For tablets, preparation of aqueous suspensions from both crushed (CT) and intact tablets (T) were explored (Table 2 and Table 3). Crushing tablets is a common compounding approach having the advantage of reducing the dosage form to smaller fragments making it a reasonable approach for tablets that do not readily disintegrate. However, the approach does require greater manipulation and can therefore result in dosing accuracy challenges, which were observed in this study. In addition, crushing tablets may be less preferred for tablets that disintegrate well. The AZM 250 mg tablets used in this study disintegrate quickly in water and intact tablets resulted in the most accurate dose delivery and therefore the preferred preparation method is by using the intact tablets. The assessment of in-use stability was limited to single replications. As the focus was centered around purity and degradation changes, the single replicate determination was deemed acceptable.

Simulated Administration

Dosing and administration instructions were developed and verified through laboratory simulation. A laboratory simulation of patient dosing of AZM tablets and capsules over the dose range of 250 to 2000 mg via NGT of varied material composition was performed. The steps of the dose preparation and delivery were verified to ensure a homogenous suspension that could be accurately dosed via NGT. The experiment was designed to determine if a syringe rinse after initial dose administration is needed. The results (Table 4) demonstrate that under all conditions tested, the % of the dose delivered is within the acceptance criteria but adding the rinse step to the procedure can increase the dose delivered by as much as 3%. The acceptable compatibility of the suspensions prepared from AZM tablets and capsules with NGT manufactured from PVC, PUR, and silicone was demonstrated. Single preparations were evaluated for each type of NGT material, however collectively the repeatability of simulated administration can be assessed.

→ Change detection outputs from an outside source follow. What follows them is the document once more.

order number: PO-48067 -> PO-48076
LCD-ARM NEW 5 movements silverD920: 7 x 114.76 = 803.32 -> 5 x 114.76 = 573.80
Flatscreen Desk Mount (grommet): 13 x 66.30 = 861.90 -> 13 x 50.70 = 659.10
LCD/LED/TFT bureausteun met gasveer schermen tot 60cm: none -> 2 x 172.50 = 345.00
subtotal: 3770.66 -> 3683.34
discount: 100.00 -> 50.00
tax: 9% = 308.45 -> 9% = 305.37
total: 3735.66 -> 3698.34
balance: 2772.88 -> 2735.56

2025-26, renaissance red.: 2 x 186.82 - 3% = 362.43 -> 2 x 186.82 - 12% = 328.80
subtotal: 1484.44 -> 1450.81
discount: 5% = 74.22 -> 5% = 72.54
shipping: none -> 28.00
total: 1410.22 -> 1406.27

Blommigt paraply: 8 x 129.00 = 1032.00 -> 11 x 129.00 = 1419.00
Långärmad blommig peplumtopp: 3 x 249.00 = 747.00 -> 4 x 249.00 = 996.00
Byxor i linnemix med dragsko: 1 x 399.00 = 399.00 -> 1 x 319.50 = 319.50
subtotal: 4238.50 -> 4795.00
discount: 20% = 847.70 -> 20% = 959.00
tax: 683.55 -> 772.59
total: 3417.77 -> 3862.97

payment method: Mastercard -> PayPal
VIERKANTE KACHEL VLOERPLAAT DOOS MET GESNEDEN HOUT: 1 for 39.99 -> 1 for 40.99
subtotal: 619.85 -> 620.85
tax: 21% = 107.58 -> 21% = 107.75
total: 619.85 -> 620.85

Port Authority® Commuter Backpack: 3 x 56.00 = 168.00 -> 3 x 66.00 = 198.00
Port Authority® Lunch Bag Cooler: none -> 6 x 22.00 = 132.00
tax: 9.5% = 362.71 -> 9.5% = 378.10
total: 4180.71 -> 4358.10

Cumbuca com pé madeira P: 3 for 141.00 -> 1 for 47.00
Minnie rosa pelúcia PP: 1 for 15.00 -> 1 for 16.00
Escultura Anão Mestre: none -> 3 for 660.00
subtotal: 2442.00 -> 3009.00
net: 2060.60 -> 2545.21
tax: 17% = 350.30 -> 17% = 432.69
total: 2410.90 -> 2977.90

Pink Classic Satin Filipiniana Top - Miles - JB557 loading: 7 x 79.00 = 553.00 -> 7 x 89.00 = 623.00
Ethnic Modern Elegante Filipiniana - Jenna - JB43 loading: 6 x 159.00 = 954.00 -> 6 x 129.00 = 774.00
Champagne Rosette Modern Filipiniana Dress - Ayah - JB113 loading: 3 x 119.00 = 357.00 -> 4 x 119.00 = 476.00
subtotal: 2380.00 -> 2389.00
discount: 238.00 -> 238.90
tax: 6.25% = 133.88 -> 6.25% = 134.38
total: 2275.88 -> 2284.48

This assessment covered the in vitro laboratory verification for dose preparation and simulated administration. During the development of administration procedures, the physicochemical properties of the drug, formulation design (eg, presence of functional coatings which may alter drug release), and site of administration need to be considered. Additionally, consideration should be given to potential interactions of the drug with enteral nutrition.

Conclusion

The laboratory studies verified an efficient and accurate procedure to reliably prepare stable suspensions from AZM tablets and capsules, over a range of 250 to 2000 mg (1-8 unit doses), that can be administered through NGT of size 8 to 12 Fr. Acceptable chemical stability of the prepared dose(s) through 4 hours at ambient conditions was verified as was the compatibility of the prepared dose(s) with NGT composed of PVC, PUR, and silicone. Finally, the accuracy of the delivered dose by the modified tablet and capsule preparation procedure (Figure 2) and simulated dose procedure (Table 5) was verified to be within 90.0% to 110.0% of intent.